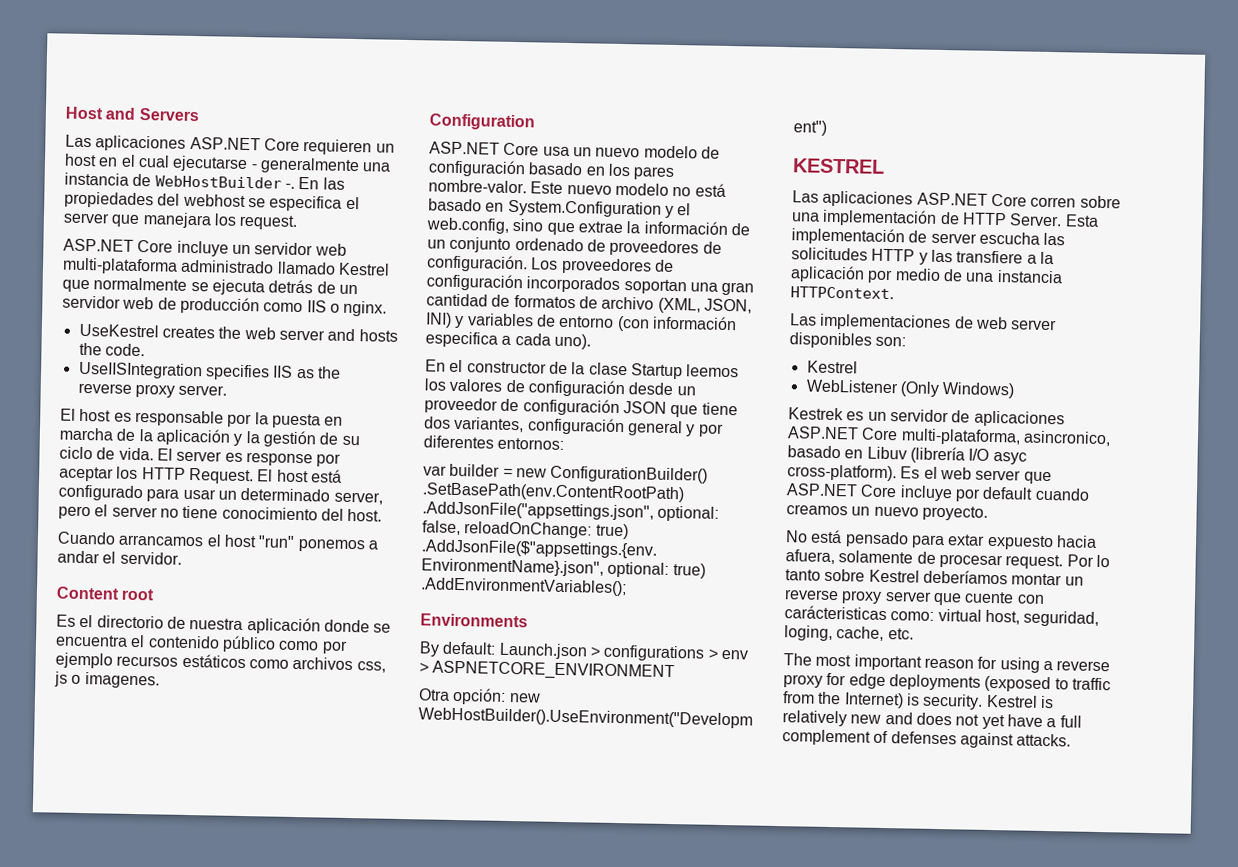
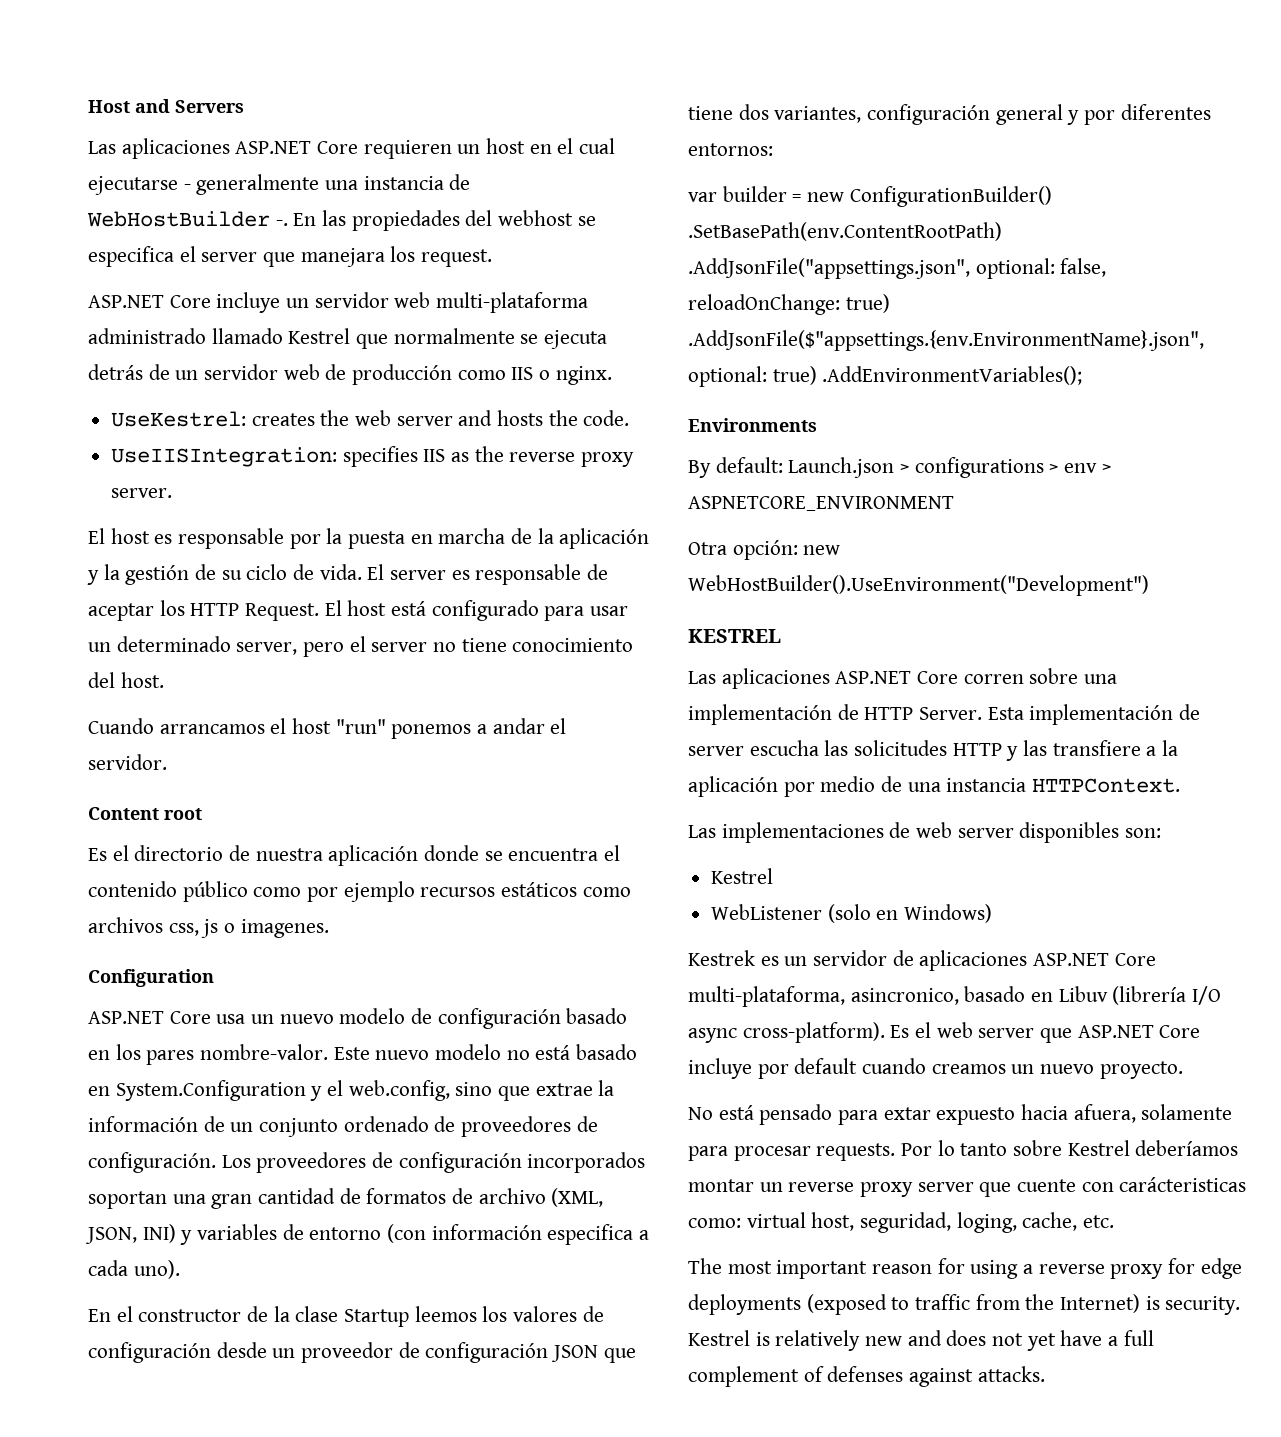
- UseKestrel creates the web server and hosts the code.
+ UseKestrel: creates the web server and hosts the code.
- UseIISIntegration specifies IIS as the reverse proxy server.
+ UseIISIntegration: specifies IIS as the reverse proxy server.
- El server es response por aceptar los HTTP Request.
+ El server es responsable de aceptar los HTTP Request.
- WebListener (Only Windows)
+ WebListener (solo en Windows)
- Kestrek es un servidor de aplicaciones ASP.NET Core multi-plataforma, asincronico, basado en Libuv (librería I/O asyc cross-platform).
+ Kestrek es un servidor de aplicaciones ASP.NET Core multi-plataforma, asincronico, basado en Libuv (librería I/O async cross-platform).
- No está pensado para extar expuesto hacia afuera, solamente de procesar request.
+ No está pensado para extar expuesto hacia afuera, solamente para procesar requests.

■ Goal of the exercise: In the records above, each line with the string "WebListener" should be copied.

■ Solution to the problem:
- WebListener (Only Windows)
+ WebListener (solo en Windows)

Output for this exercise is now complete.